*** Opening of DATA SUPPLIED ***

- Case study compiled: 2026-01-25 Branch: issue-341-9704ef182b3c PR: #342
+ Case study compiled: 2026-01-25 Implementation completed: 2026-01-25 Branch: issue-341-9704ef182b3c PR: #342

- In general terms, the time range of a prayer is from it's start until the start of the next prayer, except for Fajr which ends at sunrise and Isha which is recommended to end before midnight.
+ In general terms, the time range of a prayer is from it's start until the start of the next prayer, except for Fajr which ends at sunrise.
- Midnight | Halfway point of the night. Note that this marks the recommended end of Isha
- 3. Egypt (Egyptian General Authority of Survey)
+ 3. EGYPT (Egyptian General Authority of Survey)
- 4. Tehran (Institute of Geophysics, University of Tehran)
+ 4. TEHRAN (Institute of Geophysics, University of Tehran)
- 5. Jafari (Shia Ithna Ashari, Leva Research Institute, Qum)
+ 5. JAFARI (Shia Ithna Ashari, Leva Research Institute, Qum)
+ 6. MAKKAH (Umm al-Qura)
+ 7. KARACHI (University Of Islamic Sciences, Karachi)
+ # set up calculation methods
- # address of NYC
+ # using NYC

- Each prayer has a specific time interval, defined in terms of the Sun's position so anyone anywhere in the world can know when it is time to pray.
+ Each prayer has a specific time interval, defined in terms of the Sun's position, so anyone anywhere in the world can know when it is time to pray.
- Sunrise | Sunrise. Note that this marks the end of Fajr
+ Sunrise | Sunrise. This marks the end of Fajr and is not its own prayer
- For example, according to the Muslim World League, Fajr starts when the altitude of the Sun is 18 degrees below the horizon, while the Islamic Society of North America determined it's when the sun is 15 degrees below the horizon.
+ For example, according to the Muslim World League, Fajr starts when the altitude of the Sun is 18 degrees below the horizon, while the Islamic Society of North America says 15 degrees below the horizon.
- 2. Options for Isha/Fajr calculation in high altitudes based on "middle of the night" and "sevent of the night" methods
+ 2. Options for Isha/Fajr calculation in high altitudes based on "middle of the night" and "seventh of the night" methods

*** Close of DATA SUPPLIED ***

— GOAL OF THE EXERCISE —
Using the data above, extract exactly the lines from the one that holds "MAKKAH (Umm al-Qura)" to the one that holds "- 2. Options", both ends included, and no others.

— RESPONSE TO THE TASK —
+ 6. MAKKAH (Umm al-Qura)
+ 7. KARACHI (University Of Islamic Sciences, Karachi)
+ # set up calculation methods
- # address of NYC
+ # using NYC

- Each prayer has a specific time interval, defined in terms of the Sun's position so anyone anywhere in the world can know when it is time to pray.
+ Each prayer has a specific time interval, defined in terms of the Sun's position, so anyone anywhere in the world can know when it is time to pray.
- Sunrise | Sunrise. Note that this marks the end of Fajr
+ Sunrise | Sunrise. This marks the end of Fajr and is not its own prayer
- For example, according to the Muslim World League, Fajr starts when the altitude of the Sun is 18 degrees below the horizon, while the Islamic Society of North America determined it's when the sun is 15 degrees below the horizon.
+ For example, according to the Muslim World League, Fajr starts when the altitude of the Sun is 18 degrees below the horizon, while the Islamic Society of North America says 15 degrees below the horizon.
- 2. Options for Isha/Fajr calculation in high altitudes based on "middle of the night" and "sevent of the night" methods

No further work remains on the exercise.